Mau jujur saja kini kondisi sudah berubah. Teknologi komunikasi membuat pekerjaan jurnalis menjadi lebih mudah banget.
Namun yang membuat hati saya tergelitik ketika beberapa bulan lalu saya mengikuti sebuah semacam diskusi kecil mengenai bagaimana mengelola media online.
Seorang pembicara - maaf saya tidak sebut namanya. Kebetulan sang pembicara masih muda dan piawai berselancar di media sosial dan ia menyebut dirinya mumpuni di media online.

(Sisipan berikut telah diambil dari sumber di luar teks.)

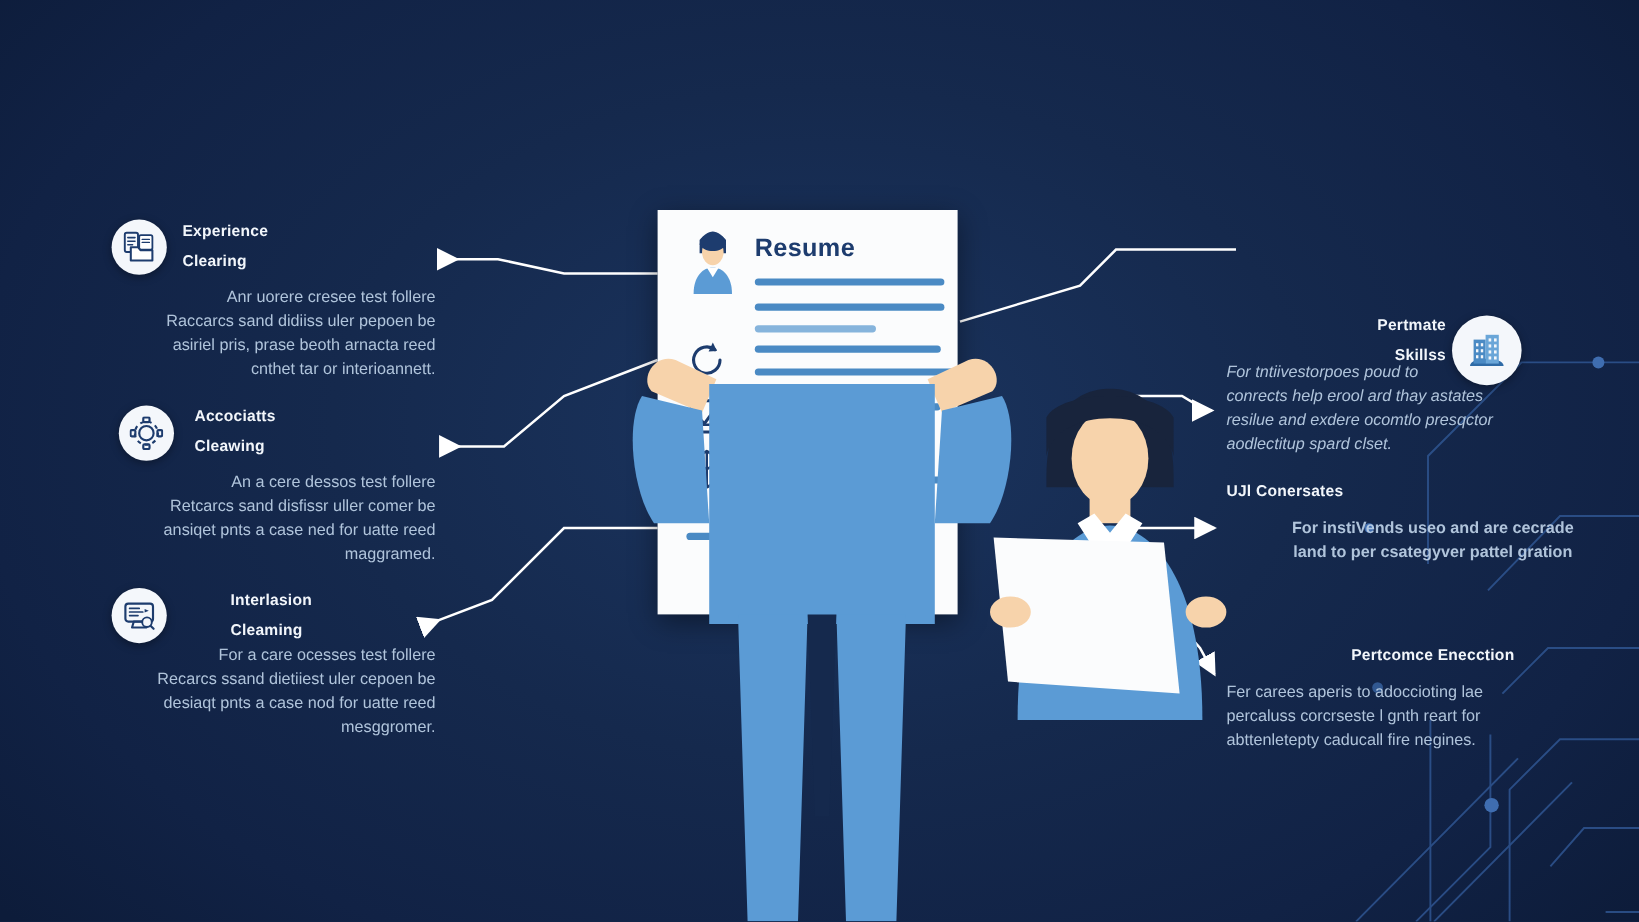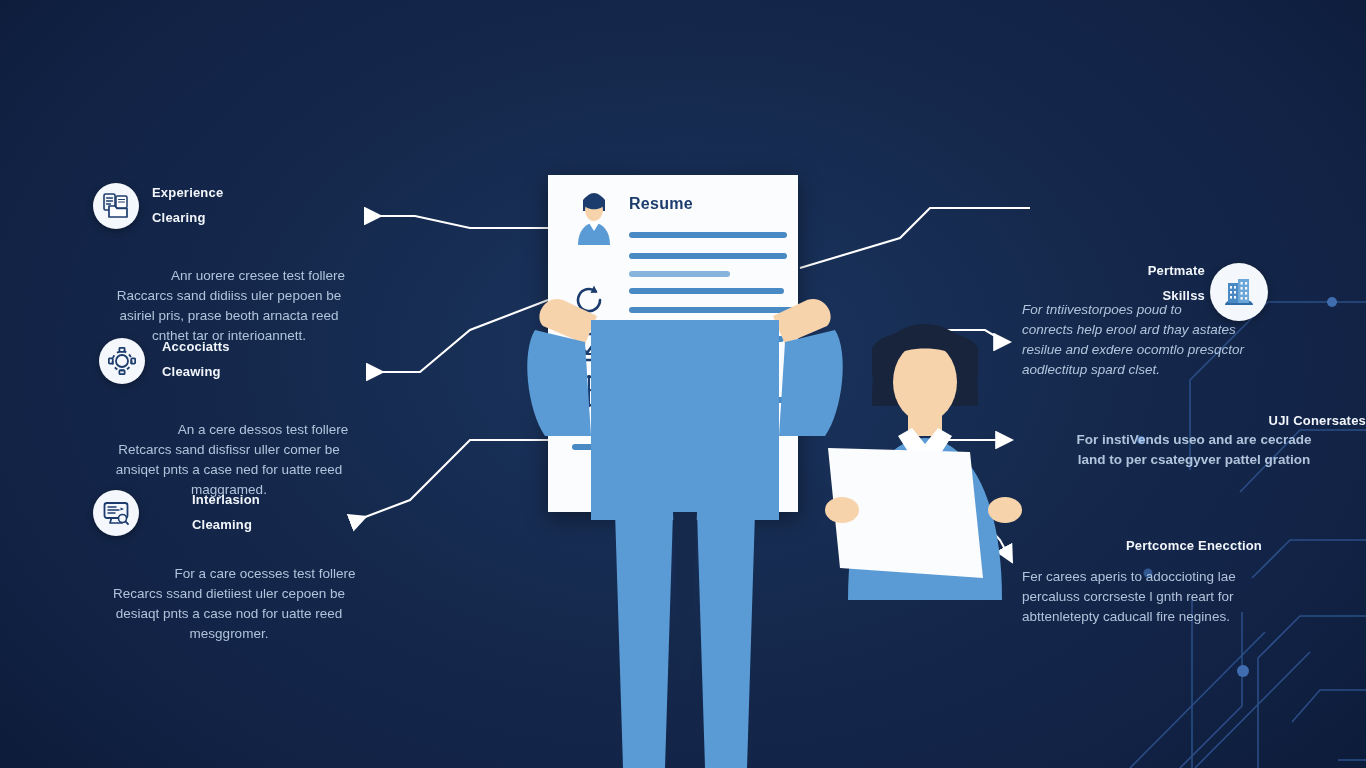--- a/index.html
+++ b/index.html
@@ -19,39 +19,39 @@
   .block{position:absolute;}
   .blk-title{
     color:#f2f6fb;font-size:13px;line-height:25px;font-weight:700;
     letter-spacing:.2px;white-space:pre-line;
   }
   .blk-body{
     color:#bcd0e6;font-size:13.5px;line-height:20px;font-weight:400;
     white-space:pre-line;opacity:.93;
   }
   .left .blk-title{text-align:left;}
-  .left .blk-body{text-align:center;margin-top:28px;}
+  .left .blk-body{text-align:right;}
   .right .blk-title{text-align:right;}
 
   
   .badge{
     position:absolute;width:46px;height:46px;border-radius:50%;
     background:#f4f7fb;display:flex;align-items:center;justify-content:center;
     box-shadow:0 2px 7px rgba(0,0,0,.35);
   }
   .badge svg{display:block;}
 
   
   #resume{
     position:absolute;left:548px;top:175px;width:250px;height:337px;
     background:#fbfcfd;box-shadow:0 6px 22px rgba(0,0,0,.42);
   }
   #resume .title{
     position:absolute;left:81px;top:20px;color:#1d3c6e;
-    font-size:16px;font-weight:700;letter-spacing:.3px;
+    font-size:21px;font-weight:700;letter-spacing:.3px;
   }
   .rline{position:absolute;height:6px;border-radius:3px;background:#4a8ac4;}
   .rline.pale{background:#86b4dc;}
 
   
   .figure{position:absolute;}
 </style>
 </head>
 <body>
 
@@ -259,21 +259,21 @@
 Skillss</div>
 </div>
 <div class="block" style="left:1022px;top:300px;width:340px;">
   <div class="blk-body" style="text-align:left;font-style:italic;">For tntiivestorpoes poud to
 conrects help erool ard thay astates
 resilue and exdere ocomtlo presqctor
 aodlectitup spard clset.</div>
 </div>
 
 <div class="block" style="left:1022px;top:396px;width:344px;">
-  <div class="blk-title" style="text-align:right;margin-top:12px;">UJl Conersates</div>
+  <div class="blk-title" style="text-align:left;">UJl Conersates</div>
 </div>
 <div class="block" style="left:1022px;top:430px;width:344px;">
   <div class="blk-body" style="text-align:center;font-weight:bold;">For instiVends useo and are cecrade
 land to per csategyver pattel gration</div>
 </div>
 
 <div class="block" style="left:1022px;top:533px;width:344px;">
   <div class="blk-title" style="text-align:center;">Pertcomce Enecction</div>
 </div>
 <div class="block" style="left:1022px;top:567px;width:344px;">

Saya mengikuti diskusi kecil setengah hari itu dengan seksama.
Namun betapa kagetnya saya ketika sang pembicara mengatakan bahwa sekarang pekerjaan jurnalis lebih muda. Tidak usah ke tempat kejadian perkara. Cukup berseliweran di media sosial atau rajin-rajin ubek-ubek di sana maka bisa membuat berita.
Saya kaget!
Menengok ke belakang ketika saya memulai menjadi jurnalis tahun 1986 lalu. Betapa sulitnya menjadi jurnalis. Waktu itu masih menulis berita di mesin tik.
Pakai kertas yang setiap sudutnya ada garis. Si jurnalis harus mengetik berita tidak boleh keluar dari garis itu.
Belakangan saya tahu kertas itu ternyata untuk mengukur milimeter kolom teman-teman di bagian perwajahan.
Belum lagi jika ketika editor yang galaknya minta ampun. Salah penggunaan kata sedikit saja wah mulut di editor sudah bernyanyi dan nada di Taman Margasatwa Ragunan bisa muncul tanpa henti.